Advanced NLP: Similarity, Entities, and Summarization
This chapter demonstrates three powerful NLP capabilities in Aprender:
- Document Similarity - Measuring how similar documents are using multiple metrics
- Entity Extraction - Identifying structured information from unstructured text
- Text Summarization - Automatically creating concise summaries of long documents
Theory
Document Similarity
Document similarity measures how alike two documents are. Aprender provides three complementary approaches:
1. Cosine Similarity (Vector-Based)
Measures the angle between TF-IDF vectors:
cosine_sim(A, B) = (A · B) / (||A|| * ||B||)
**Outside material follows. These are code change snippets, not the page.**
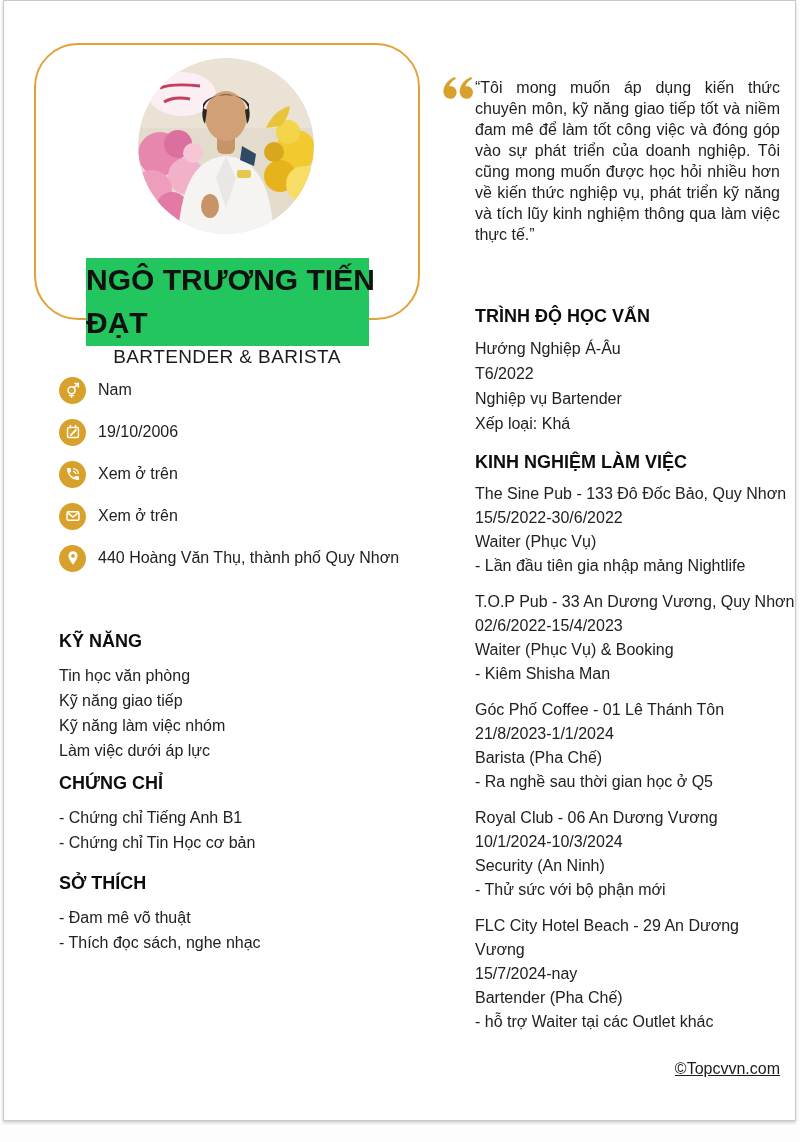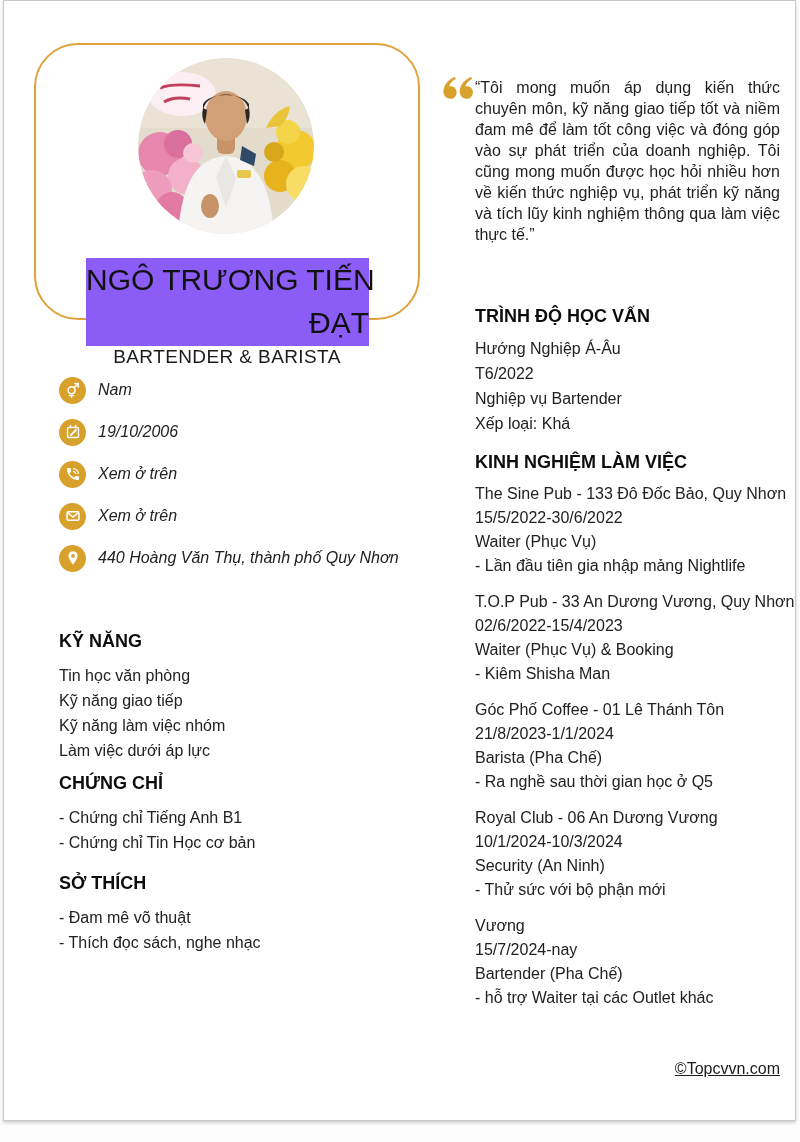"NGÔ TRƯƠNG TIẾN" .name { background: #8b5cf6 -> #22c55e; font-weight: 400 -> 700; text-align: right -> left }
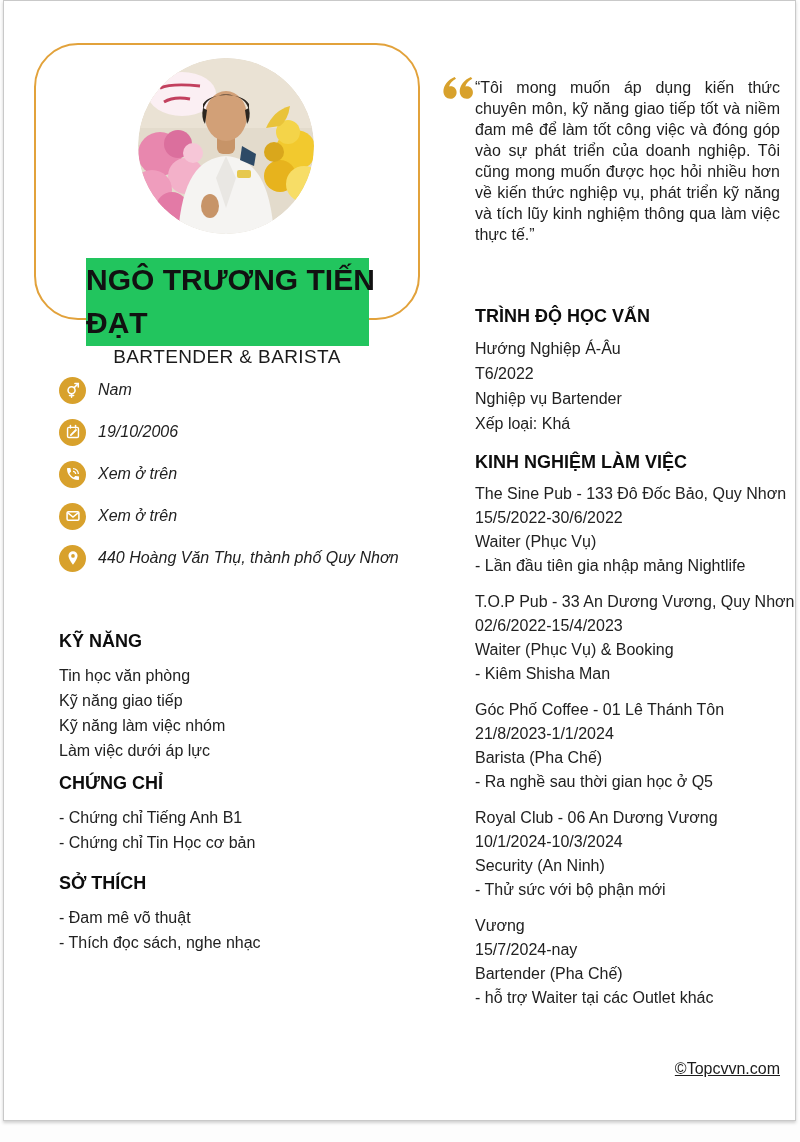"Nam" .contact li { font-style: italic -> none }
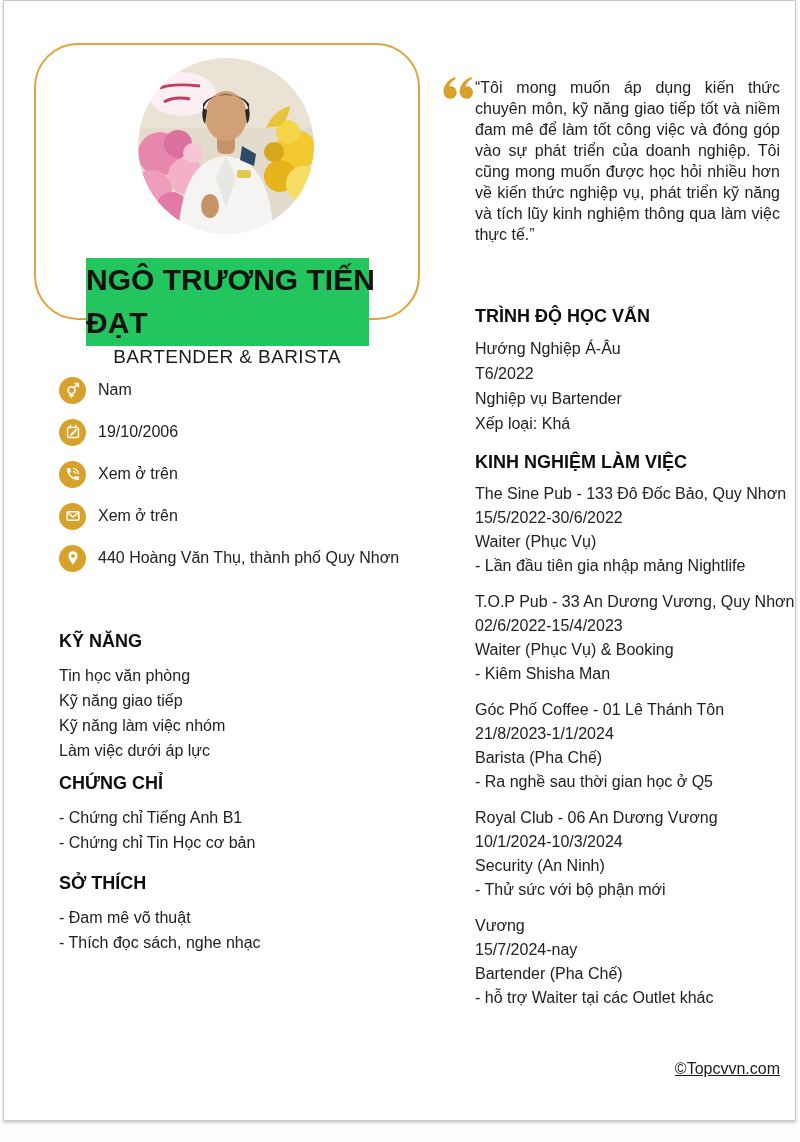"FLC City Hotel Beach -" div { html: none -> <div>FLC City Hotel Beach - 29 An Dương</div> }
- Returns values in [-1, 1]
- 1 = identical direction (very similar)
- 0 = orthogonal (unrelated)
- Works well with semantic similarity
2. Jaccard Similarity (Set-Based)
Measures token overlap between documents:
jaccard(A, B) = |A ∩ B| / |A ∪ B|
- Returns values in [0, 1]
- 1 = identical word sets
- 0 = no words in common
- Fast and intuitive
3. Levenshtein Edit Distance (String-Based)
Counts minimum character edits (insert, delete, substitute) to transform one string into another:
- Lower values = more similar
- Exact string matching
- Useful for spell checking, fuzzy matching
Entity Extraction
Pattern-based extraction identifies structured entities:
- Email addresses:
word@domain.comformat - URLs:
http://orhttps://protocols - Phone numbers: US formats like
XXX-XXX-XXXX - Mentions: Social media
@usernameformat - Hashtags: Topic markers like
#topic - Named Entities: Capitalized words (proper nouns)
Text Summarization
Aprender implements extractive summarization - selecting the most important sentences:
1. TF-IDF Scoring
Sentences are scored by the importance of their words:
score(sentence) = Σ tf(word) * idf(word)
- High-scoring sentences contain important words
- Fast and simple
- Works well for factual content
2. TextRank (Graph-Based)
Inspired by PageRank, treats sentences as nodes in a graph:
score(i) = (1-d)/N + d * Σ similarity(i,j) * score(j) / Σ similarity(j,k)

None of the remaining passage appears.